En los mercados municipales se muestra el rostro del pueblo, las costumbres y el folclore, por supuesto que en este lo había a raudales, pero del lado poniente había de más, ya que era donde estaban los puestos al aire libre. En ellos se vendía gran diversidad de productos entre otros, jugos de naranja, toronja, zanahoria que muchos obreros compraban antes de entrar al Ingenio en el turno de las seis. También había mesas con Menudo y ahí se podíasencontrar a los «amanecidos» que tras noche larga de juerga llegaban a desayunar. Había a la venta pescado, mariscos frescos, atole de pinole, churros, hot cakes, generalmente estos productos los encontrabas en tiempo de frio y, desde luego que no faltaban los merolicos ofertando medicina para las lombrices, para los callos, para el cansancio y otros remedios milagrosos por lo que no cesaban de gritar. Las ollas de menudo eran enormes y estaban montadas en braceros que las mantenían calientes a base de carbón de mezquite que ardía, tanto que si te acercabas mucho recibías las chispas que de repente despide este vegetal carbonizado. El menudo lo servían con caldo y grano o con pata y garra desde luego que eran de diferentes precios, pero eso sí, siempre acompañado de chile chiltepín molido, cilantro o yerbabuena al gusto. Allí atendían la Naty del Moreño, Martha Salazar que además de llenarnos la panza hacían su labor social; curar crudos que no éramos pocos. Otro puesto que adornaba de manera especial la mañana era un local semifijo contiguo al abarrote del Pelón Monarrez y a las mesas del menudo. Este estaba adornado de garrafas de vidrio que contenían aguas frescas de diversos colores, entre otros horchata que es blanca, Jamaica de color rojizo, tamarindo de color café, sandia, de color rosado, limón de color verde; otros que el Popochas Cárdenas anunciaba a los comensales mañaneros de la manera siguiente Horchata, elaborada con hielo de Culiacán y agua de San José- remataba con lo siguiente ¿Va a querer agua? lo repetía de manera compulsiva tanto que al final parecían letanías.

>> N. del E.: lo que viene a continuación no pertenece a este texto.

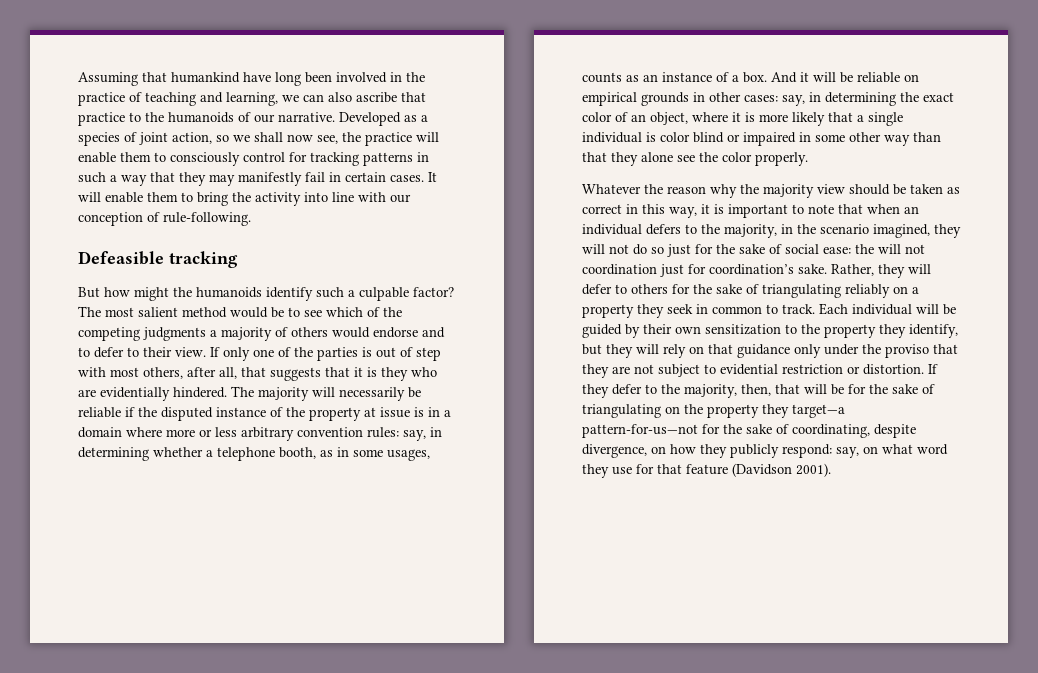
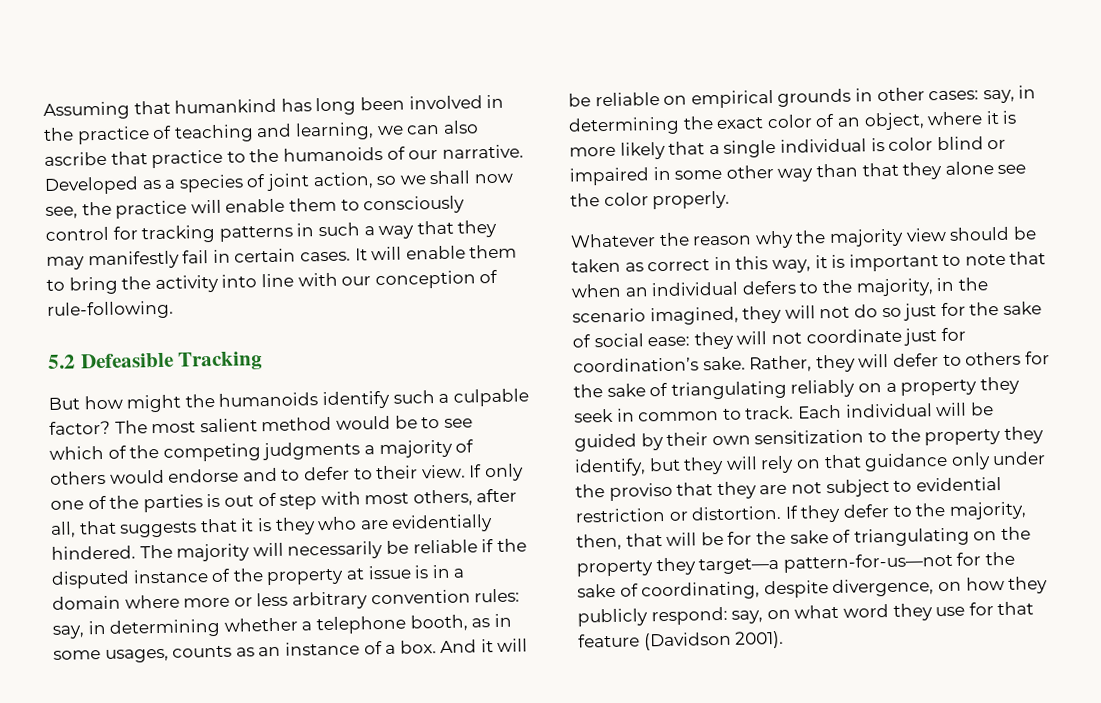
- Assuming that humankind have long been involved in the practice of teaching and learning, we can also ascribe that practice to the humanoids of our narrative.
+ Assuming that humankind has long been involved in the practice of teaching and learning, we can also ascribe that practice to the humanoids of our narrative.
- Defeasible tracking
+ 5.2 Defeasible Tracking
- Whatever the reason why the majority view should be taken as correct in this way, it is important to note that when an individual defers to the majority, in the scenario imagined, they will not do so just for the sake of social ease: the will not coordination just for coordination’s sake.
+ Whatever the reason why the majority view should be taken as correct in this way, it is important to note that when an individual defers to the majority, in the scenario imagined, they will not do so just for the sake of social ease: they will not coordinate just for coordination’s sake.

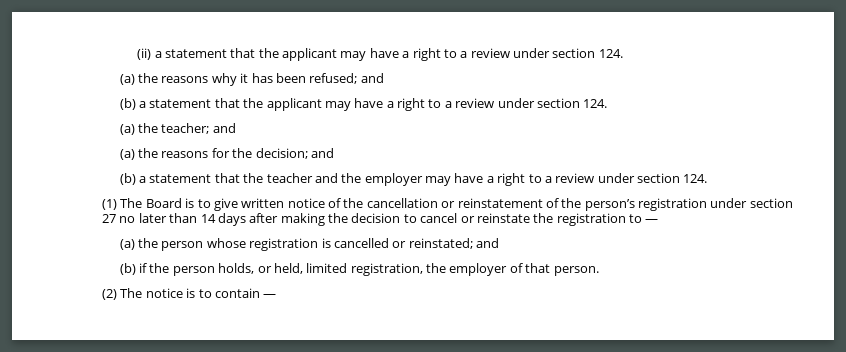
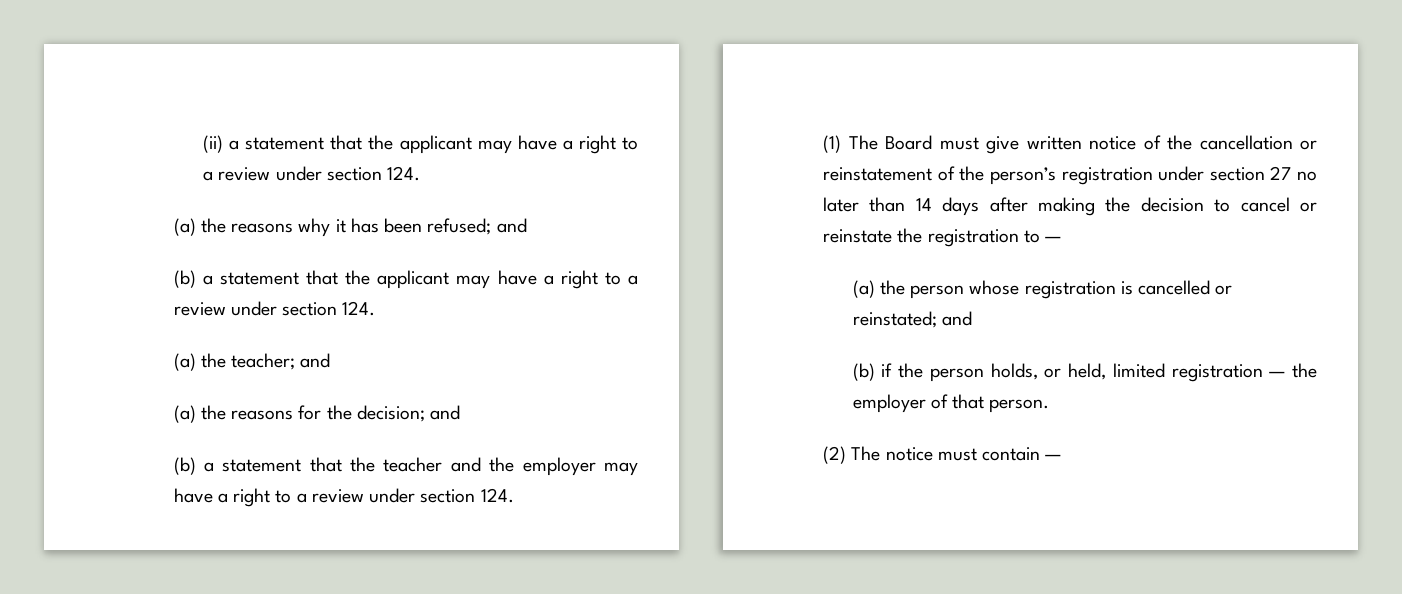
- (1) The Board is to give written notice of the cancellation or reinstatement of the person’s registration under section 27 no later than 14 days after making the decision to cancel or reinstate the registration to —
+ (1) The Board must give written notice of the cancellation or reinstatement of the person’s registration under section 27 no later than 14 days after making the decision to cancel or reinstate the registration to —
- (b) if the person holds, or held, limited registration, the employer of that person.
+ (b) if the person holds, or held, limited registration — the employer of that person.
- (2) The notice is to contain —
+ (2) The notice must contain —

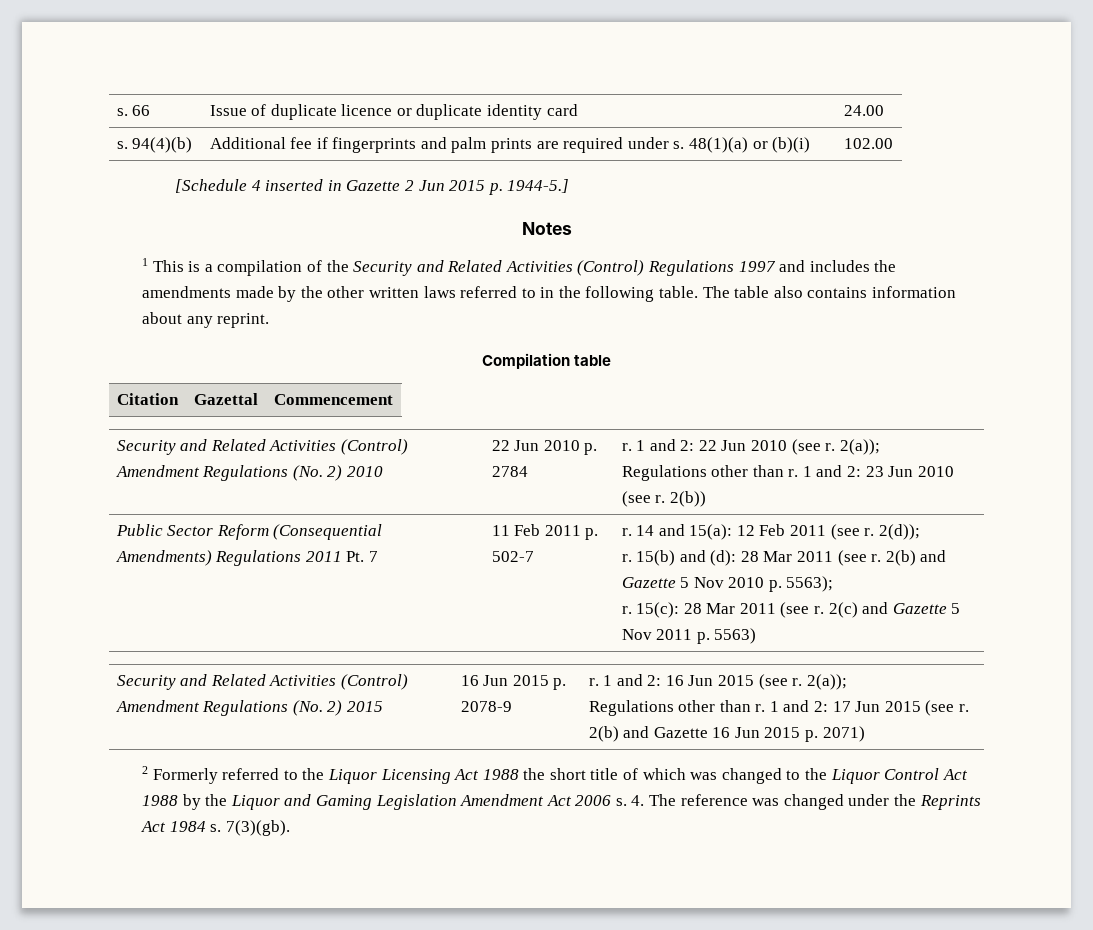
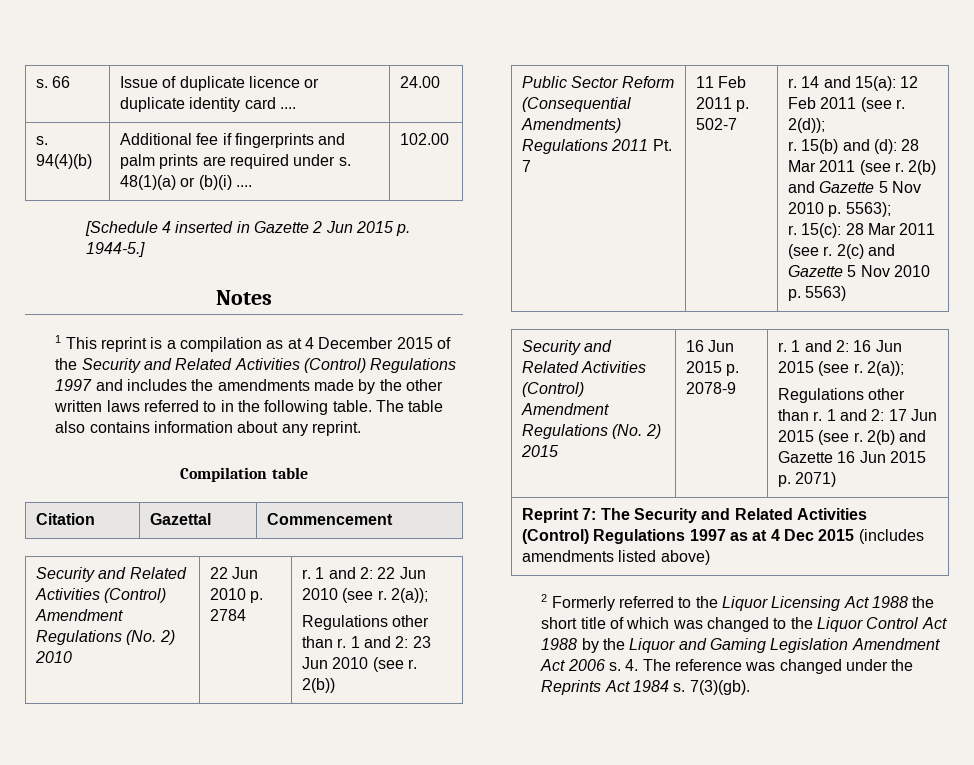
- s. 66 | Issue of duplicate licence or duplicate identity card | 24.00
+ s. 66 | Issue of duplicate licence or duplicate identity card .... | 24.00
- s. 94(4)(b) | Additional fee if fingerprints and palm prints are required under s. 48(1)(a) or (b)(i) | 102.00
+ s. 94(4)(b) | Additional fee if fingerprints and palm prints are required under s. 48(1)(a) or (b)(i) .... | 102.00
- 1 This is a compilation of the Security and Related Activities (Control) Regulations 1997 and includes the amendments made by the other written laws referred to in the following table.
+ 1 This reprint is a compilation as at 4 December 2015 of the Security and Related Activities (Control) Regulations 1997 and includes the amendments made by the other written laws referred to in the following table.
- 2(c) and Gazette 5 Nov 2011 p. 5563)
+ 2(c) and Gazette 5 Nov 2010 p. 5563)
+ Reprint 7: The Security and Related Activities (Control) Regulations 1997 as at 4 Dec 2015 (includes amendments listed above)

Las mesas de pescado, los puestos de atole, gorditas, churros, hot cakes, jugos, aguas frescas, menudo y la disposición abigarrada de las mesas, sillas, cables de corriente eléctrica que muchas de las veces representaba un riesgo de electrocución, focos, gritos, locos, cuerdos, marihuanos, crudos, borrachos, limosneros, trampas que bajaban del tren carguero, obreros en tránsito hacia el Ingenio azucarero, Don Evaristo cobrando impuestos municipales a los vendedores, moscas y perros callejeros hacían única e inolvidables esas mañanas.
¡Te extraño mercado de mil colores, mercado de mil olores y mercado mil sabores!
Tomado de mi libro «Se va a saber… Dijo Barrón
Nicolás Avilés González. Autor y médico.